Often in international test cricket the captain that wins the toss chooses to bat first. This is largely because the pitches tend to deteriorate meaning batting becomes more difficult and going first is an advantage. I wonder though, how much of an advantage is it to win the toss?

What percentage of test matches end with the team that won the the toss winning the the match? (How does this compare to the percent won teams losing the toss, and matches drawn?)

What's the average run score for teams who win the toss and teams that loose the toss?

*I'm after figures for the team winning the toss, not the team batting first - occasionally the toss winning captain will choose to bat second! However, it would be interesting to compare the figures for times toss winners bat first and second too!

3 Answers 3


There's more than one question here. Normally I'd point you to Cricinfo, where you could work this out, but here goes:

What percentage of test matches end with the team that won the the toss winning the the match?

Win toss, win match - 34.8043% - source: totals from Cricinfo Statsguru query

Lose toss,win match - 31.2556% - source: totals from Cricinfo Statsguru query

Win toss, draw match - 33.7579% - source: totals from Cricinfo Statsguru query

Lose toss,draw match - 33.7579% - source: totals from Cricinfo Statsguru query

From the same queries above, the average score for sides winning the toss is 31.71, which for sides losing the toss it's 31.9.
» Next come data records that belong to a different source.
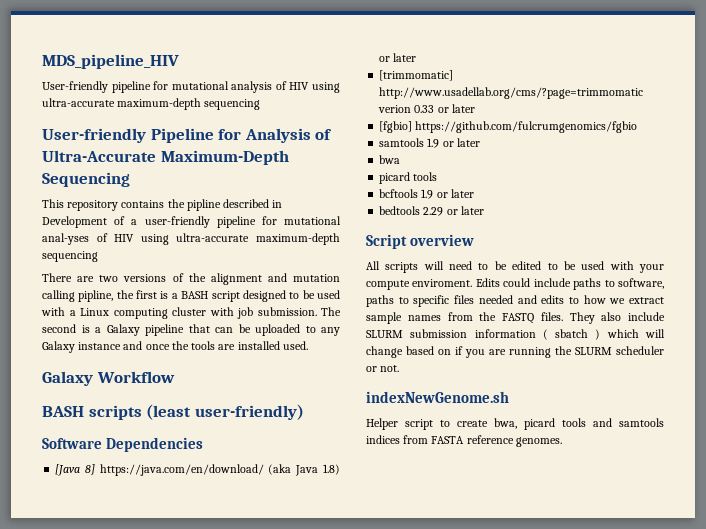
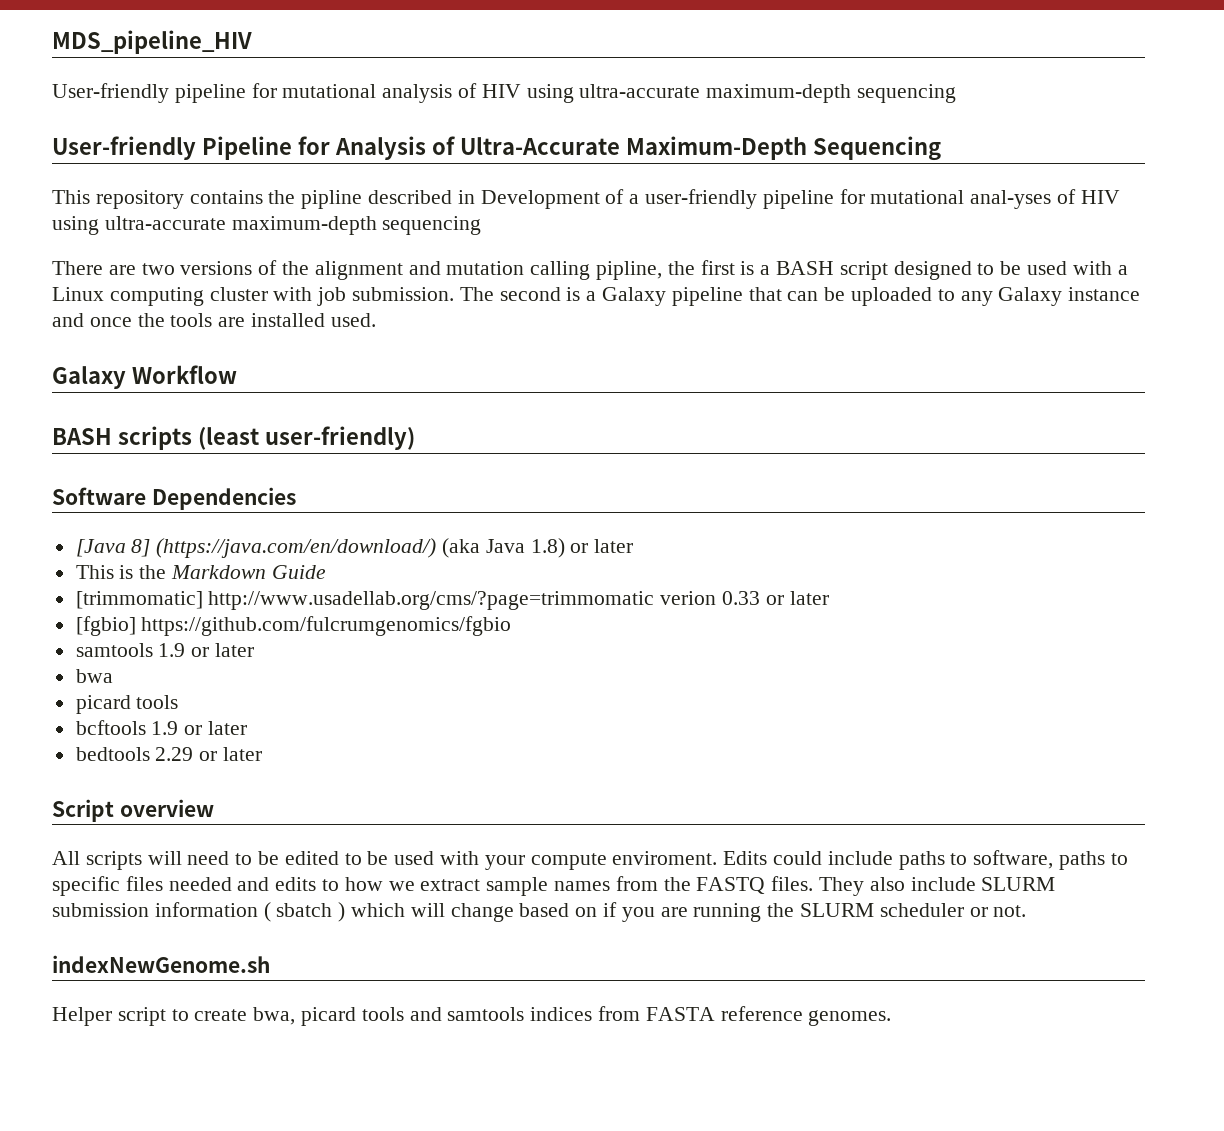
[99,464,264,476] https://java.com/en/download/ -> [156,538,437,558] (https://java.com/en/download/)
(417, 57) none -> [75,565,326,579] // This is the Markdown Guide

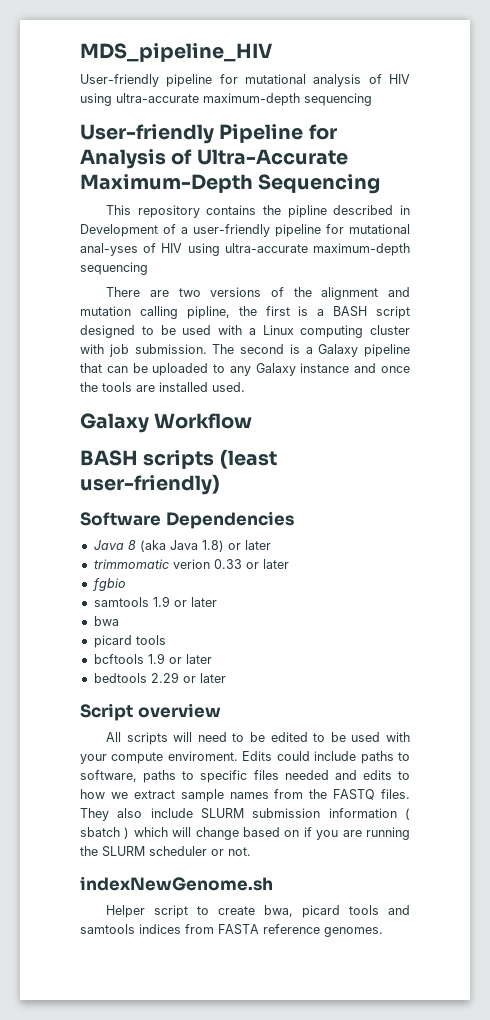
[75,538,437,558] [Java 8] (https://java.com/en/download/) -> [93,540,136,550] Java 8
[75,565,326,579] [75,591,655,610] This is the Markdown Guide // [trimmomatic] http://www.usadellab.org/cms/?page=trimmomatic -> [93,559,169,569] trimmomatic
[75,616,512,636] [fgbio] https://github.com/fulcrumgenomics/fgbio -> [91,578,126,591] fgbio

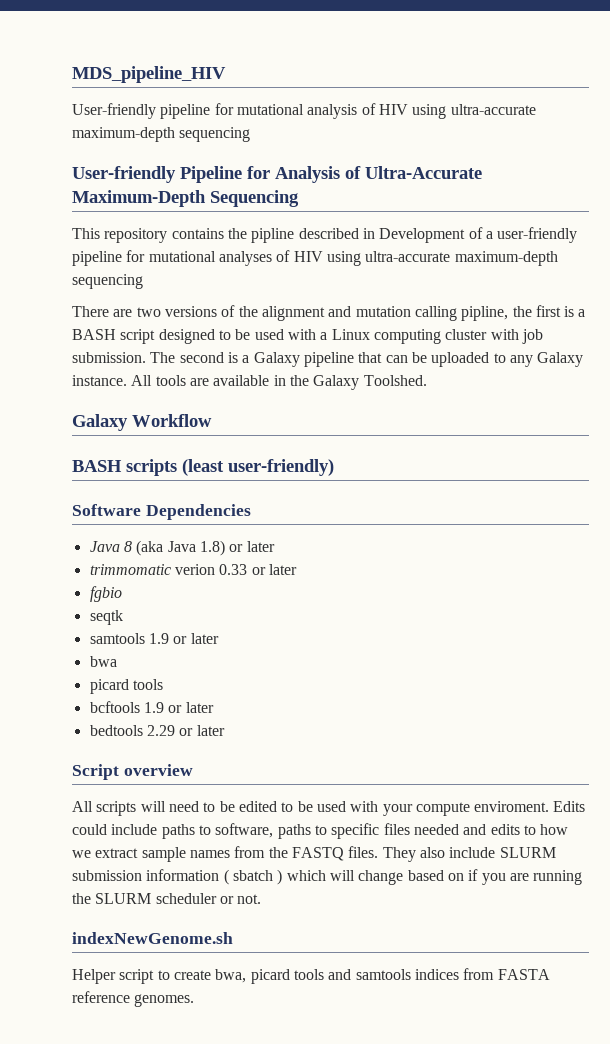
[80,243,138,256] anal-yses -> [218,251,272,266] analyses
[300,363,410,373] [80,382,245,392] instance and once the tools are installed used. -> [72,375,427,390] instance. All tools are available in the Galaxy Toolshed.
(126, 584) none -> [89,610,123,625] // seqtk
Just out of a practical point of view it matters a significant amount in Test cricket. Traditionally in five day cricket you really don want to bat in the 4th innings.

The pitch no matter how well prepared will have experienced wear and tear. By the fifth day it will show and your teams spinners will be having a field day. You can also experience variable bound for your seamers that generally make batting a nightmare.

Although this is true in most condition it is taken to the extreme in the Sub-Continent. There I must say the wickets are often very unsporting and by the fifth day the wickets are such a nightmare that batting becomes virtually impossible.

In those condition the team bating 1st and 3rd is at a great advantage.


To refine TrueDub's answer somewhat, we can completely ignore drawn and tied matches - obviously that's going to result in one win and one loss, and given that it's extremely unlikely for there to be any significant bias towards the "better" or "worse" team winning a coin toss, those results can be safely ignored for the purposes of seeing if winning the toss gives an advantage.

Out of the 1452 matches that ended in a (non-tie) result that Cricinfo gives data for, the team that won the toss won 765 (52.686%) of them, losing 687 (47.314%). From this it's reasonable to assume that winning the coin toss probably gives a slight advantage under at least some conditions, although not enough to be too much more significant than statistical noise.

Unfortunately, I do not believe it's possible to easily get the average runs scored for each team - TrueDub posted the average runs per wicket, but that can be heavily misleading as it is common for a Test match to end without 40 wickets being taken. It seems like Cricinfo does not have the numbers you are looking for, though.

TL;DR: The team that wins the toss wins about 1 in 40 more matches than they'd expect to.